(Beginning of Provided material)

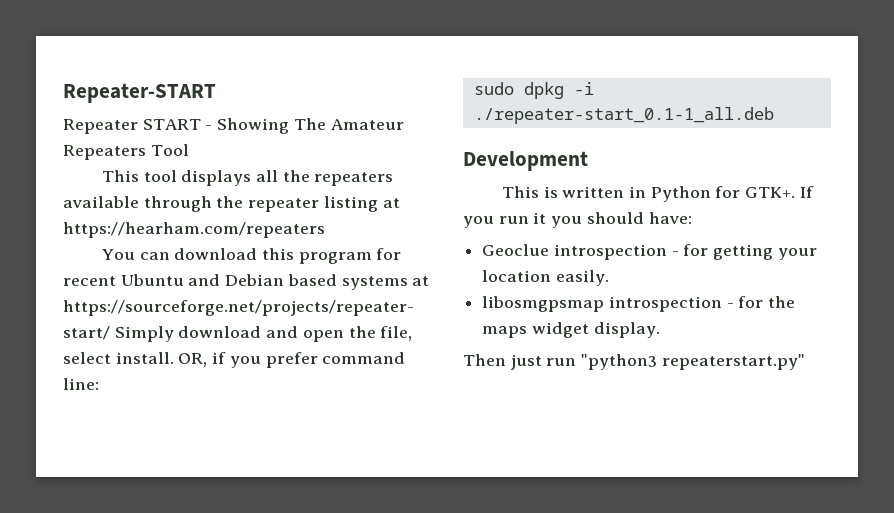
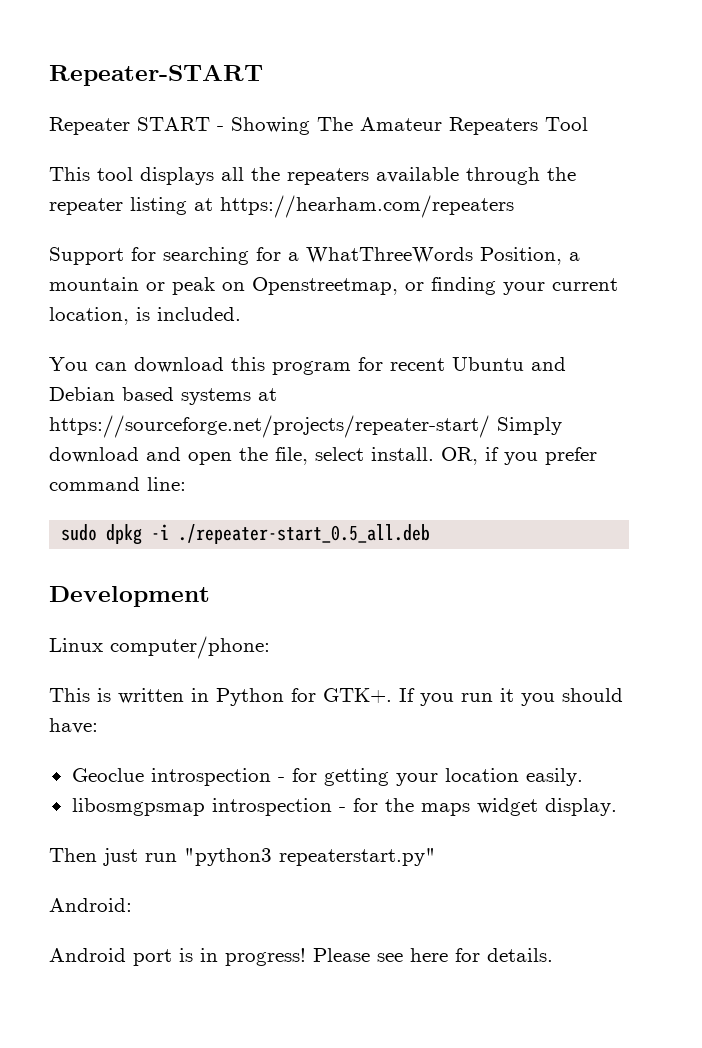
(325, 230) none -> [49,247,580,265] [49,277,618,295] [49,307,241,325] // Support for searching for a WhatThreeWords Position, a mountain or peak on Openstreetmap, or finding your current location, is included.
[473,107,774,124] ./repeater-start_0.1-1_all.deb -> [178,524,431,544] ./repeater-start_0.5_all.deb
(588, 161) none -> [49,636,270,659] // Linux computer/phone:
(805, 362) none -> [49,898,132,912] [49,948,553,966] // Android: // Android port is in progress! Please see here for details.

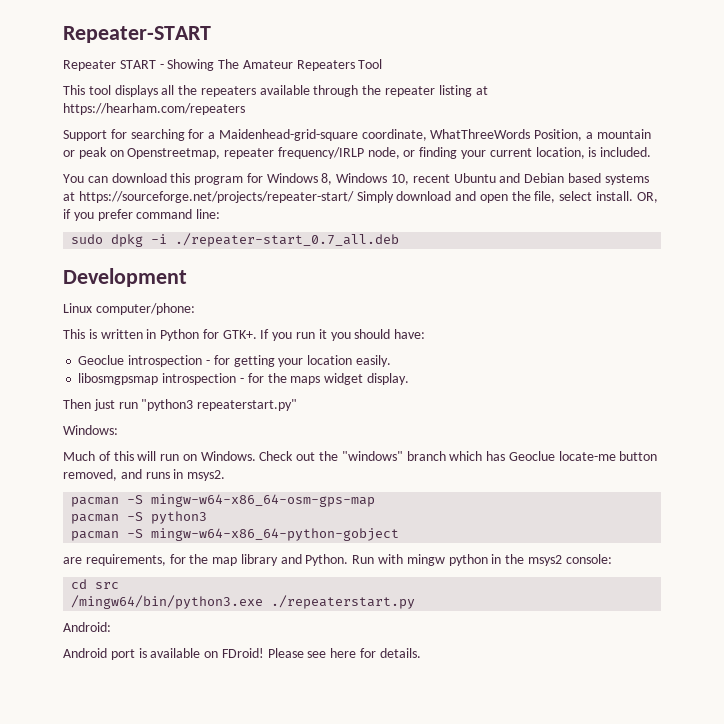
(299, 256) none -> [218,129,427,141] Maidenhead-grid-square coordinate,
(398, 286) none -> [224,147,400,159] repeater frequency/IRLP node,
(383, 364) none -> [266,173,410,185] Windows 8, Windows 10,
[178,524,431,544] ./repeater-start_0.5_all.deb -> [175,233,400,247] ./repeater-start_0.7_all.deb
(436, 857) none -> [63,425,118,435] [63,451,658,461] [63,469,226,481] [71,494,376,507] [71,511,208,524] [71,528,400,541] [63,554,612,566] [71,579,120,589] [71,595,416,609] // Windows: // Much of this will run on Windows. Check out the "windows" branch which has Geoclue locate-me button removed, and runs in msys2. // pacman -S mingw-w64-x86_64-osm-gps-map // pacman -S python3 // pacman -S mingw-w64-x86_64-python-gobject // are requirements, for the map library and Python. Run with mingw python in the msys2 console: // cd src // /mingw64/bin/python3.exe ./repeaterstart.py
[200,948,306,966] in progress! -> [150,648,264,658] available on FDroid!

(End of Provided material)

Task to complete >> Examine the records and pull out every line where the string "progress" occurs.

Solution to the exercise >>
(805, 362) none -> [49,898,132,912] [49,948,553,966] // Android: // Android port is in progress! Please see here for details.
[200,948,306,966] in progress! -> [150,648,264,658] available on FDroid!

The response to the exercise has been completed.